Dutch plaque commemorating Operation Englandspiel.
As Lynne Olson points out , the captured radio operators agreed to transmit because they believed that in London, the principals would notice the lack of an authentication signal. Meanwhile, section N was convinced that it had a large network of saboteurs in the Netherlands, which the German counter-intelligence confirmed with false press releases about its activity.
More Abwehr "trophies"
To oversee a growing (and completely fictional) "resistance", George Jambroes, a former underground leader who had fled the Netherlands in 1942, was finally dumped. The man who was supposed to prepare a diversion for the Allied invasion, of course, was in close contact with the Dutch government in exile. The Abwehr could not have wished for a better gift - Jambroes with the accompanying radio operator and equipment fell straight into the hands of Giskens. As Jeffrey T. Richardson describes it in his book, A Century of Spies. Intelligence in the Twentieth Century ”:
Then, at the end of June, George Jambroes, a high-ranking member of the Dutch government in exile, his radio operator and their radio were included in the German collection.
Their radio was used to inform London of "low morale" and low security within the resistance . SOE in response sent more agents, immediately arrested by the Germans. Management took all information from the Netherlands for granted despite warnings from various sides that the whole operation seemed too beautiful. Even the planes transferring SOE envoys have never had the slightest problem taking them to the continent. Only after they had dropped them off, on the way back, did all hell begin.
In addition to the Germans, the agents also had to fear the Dutch Nazis. The photo shows the headband of the Dutch National Socialist Movement. (photo:Drrcs15, license CC BY-SA 4.0)
By interrogating the captured agents, the Germans made them understand that they knew everything about the agency, among others thanks to placing their spy in its structures. As a result of information extracted from the captured, the Nazis were able to infiltrate the structures of the resistance movement operating in the country. As the author of "Islands of Last Hope" points out this has led to mass arrests and executions . At one point, the man claiming to be SOE envoys made contact with the former prime minister, and during the war one of the underground leaders.
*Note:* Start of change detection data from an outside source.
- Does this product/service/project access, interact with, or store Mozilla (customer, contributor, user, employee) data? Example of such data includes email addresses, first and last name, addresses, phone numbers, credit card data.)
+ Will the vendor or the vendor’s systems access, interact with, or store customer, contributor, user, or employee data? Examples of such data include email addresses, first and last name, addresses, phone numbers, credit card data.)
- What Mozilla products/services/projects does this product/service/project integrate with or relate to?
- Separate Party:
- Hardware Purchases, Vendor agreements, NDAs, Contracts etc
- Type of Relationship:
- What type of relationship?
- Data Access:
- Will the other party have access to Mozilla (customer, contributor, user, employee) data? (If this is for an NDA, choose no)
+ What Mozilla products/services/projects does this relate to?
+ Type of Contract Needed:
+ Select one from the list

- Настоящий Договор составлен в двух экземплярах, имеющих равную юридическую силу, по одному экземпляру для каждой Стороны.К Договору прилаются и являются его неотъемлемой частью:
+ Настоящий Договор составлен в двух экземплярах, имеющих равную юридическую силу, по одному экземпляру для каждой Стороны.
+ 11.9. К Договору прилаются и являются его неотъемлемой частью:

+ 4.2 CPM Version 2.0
An Abwehr agent convinced him that the Dutch government in exile wants to:
[...] find out the names of the members of a large conspiratorial group of prominent Dutch politicians that he has created. The ex-prime minister complied with the request and the next afternoon, along with over 150 of the most important representatives of the underground, he was imprisoned.
Fifty-four SOE agents captured by the Germans were taken to the Mauthausen camp. The great majority were shot. Only four survived, including Lauwers. When it became clear in London what a great catastrophe had taken place in the Netherlands, Giskens dictated the last report ... on April 1, 1944. In it, he promised that if the Allies ever decided to "pay a visit", they would be greeted with the same care as their agents.